Visualize seasonal changes
The GrowApp (www.growapp.today) provides a new opportunity to easily follow the seasonal changes of individual plants, trees, gardens and even whole landscapes over weeks, months or even years. People are encouraged to frequently make photos with the GrowApp. With a new innovative method of smartphone photography, a time lapse animation is generated making changes in our environment visible. Changes which often escape our attention. To enable a nice animation and to allow for an analysis of the change in greenness the GrowApp helps to position the new photo in exactly the same way as the previous photos. The app indicates the place where the first image in the animation was made and the first photo is transparent on the background while making a new photo to allow an optimal overlay. The updated animation is directly visible on www.GrowApp.today. By adding hashtags a selection of animations can be made.
Making animations together
Any person who has the GrowApp installed can add new photo locations and start his/her own animation. Everybody can add images to an existing animation if he/she is at that location. In this way it becomes possible to more frequently add photos to an animation which helps the analysis and interpretation of the greenness changes captured in the animation.

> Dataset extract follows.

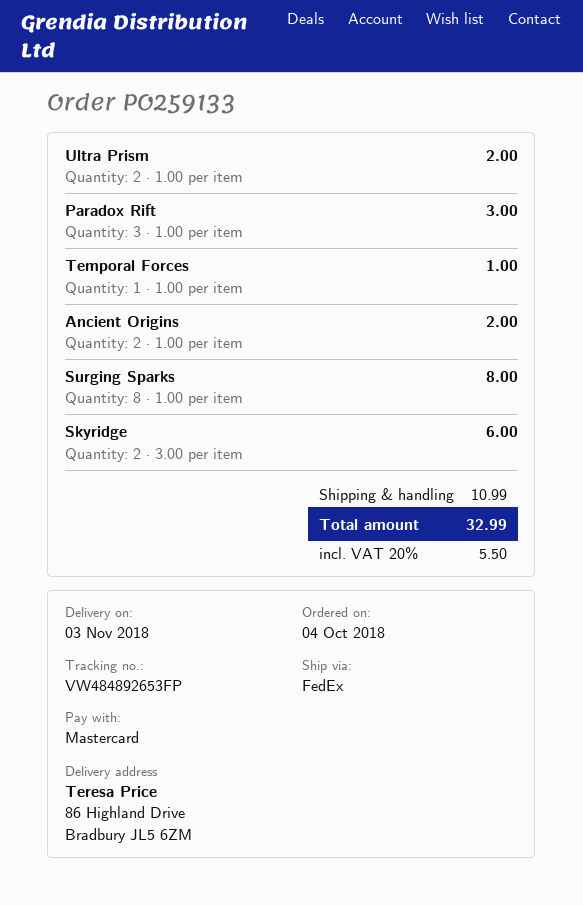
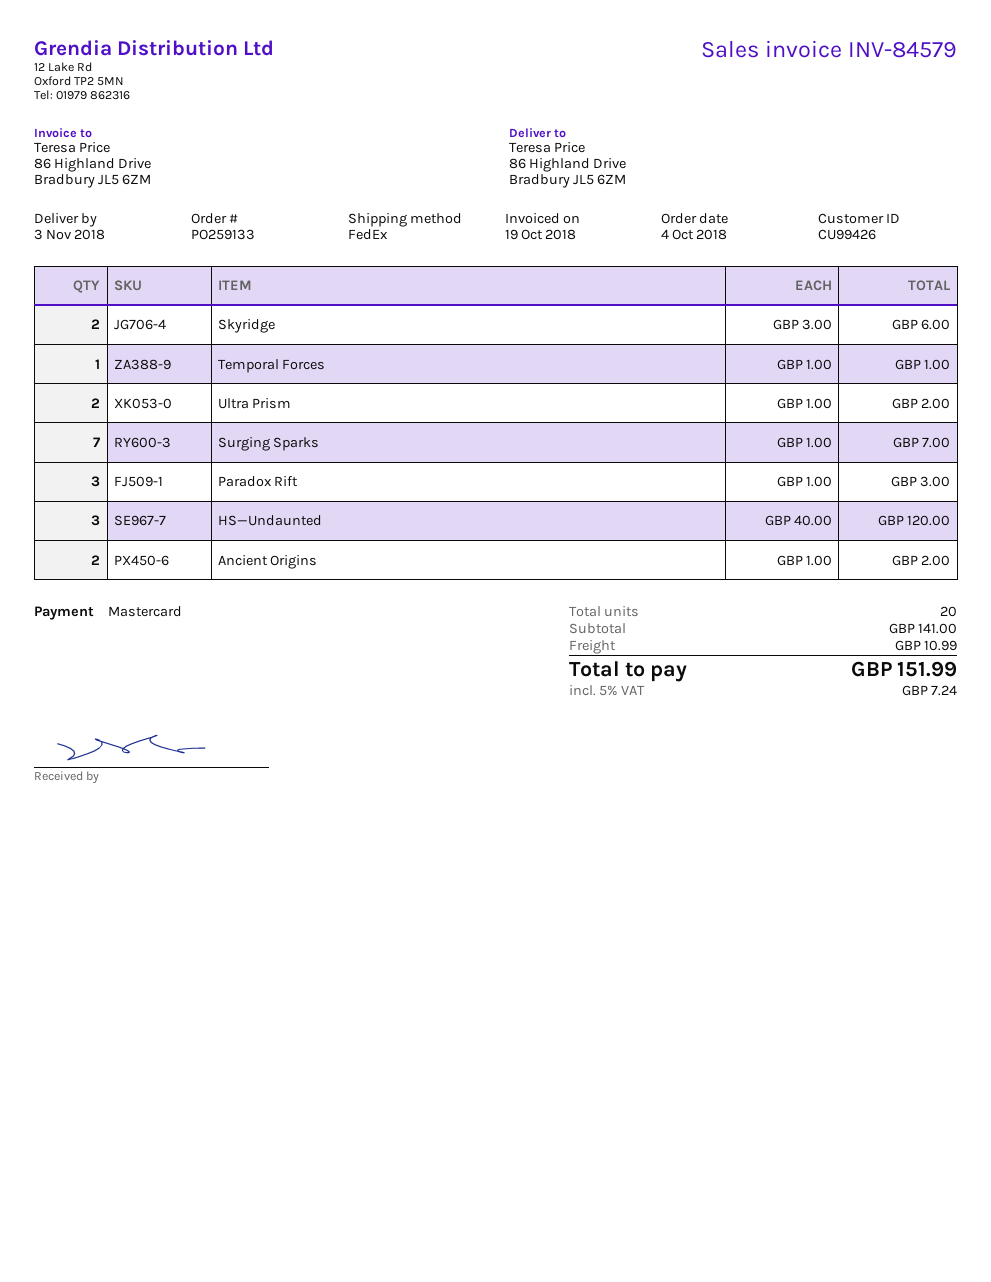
Surging Sparks: 8 x 1.00 = 8.00 -> 7 x 1.00 = 7.00
HS—Undaunted: none -> 3 x 40.00 = 120.00
tax: 20% = 5.50 -> 5% = 7.24
total: 32.99 -> 151.99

School children do science
The GrowApp is a citizen science instrument that has been developed in the context of the Global Learning and Observations to Benefit the Environment program (GLOBE) together with the nature news platform NatureToday.com, Wageningen University and Geodan. GLOBE is an international science and education program that provides students and the public worldwide with the opportunity to participate in data collection and the scientific process, and contribute meaningfully to our understanding of the Earth system and global environment. The GrowApp is accompanied by educational material (simple and advanced assignments) that can be used by teachers and children. Engaging in real science becomes easy. Scientists will provide regular feedback to the schools about the seasonal changes that take place. GLOBE coordinators in 16 European countries indicated to contribute to the project (contact information is added below).
European green wave: six species
In an attempt to harmonize the observations and to allow European-wide comparison of the seasonal changes we ask special attention for six species: oak, hazel, beech, birch, sour cherry and small-leaved lime. If people from all over Europe participate with the app, a green wave from the south to the north of Europe will become visible. Moreover, the GrowApp images will add a new dimension to the study of climate change induced impacts on our natural environment. Besides the value for science, the animations will allow new ways of visualizing and communicating the seasonal dynamics and changes in people’s own ‘backyards’.
Satellite data are included in the GrowApp with detailed information on when the growing season started, whether there is a trend for more or less plant biomass in the area as well as yesterday’s day temperature.
The GrowApp is currently only available for Android. A version for iPhones will be presented in a few weeks.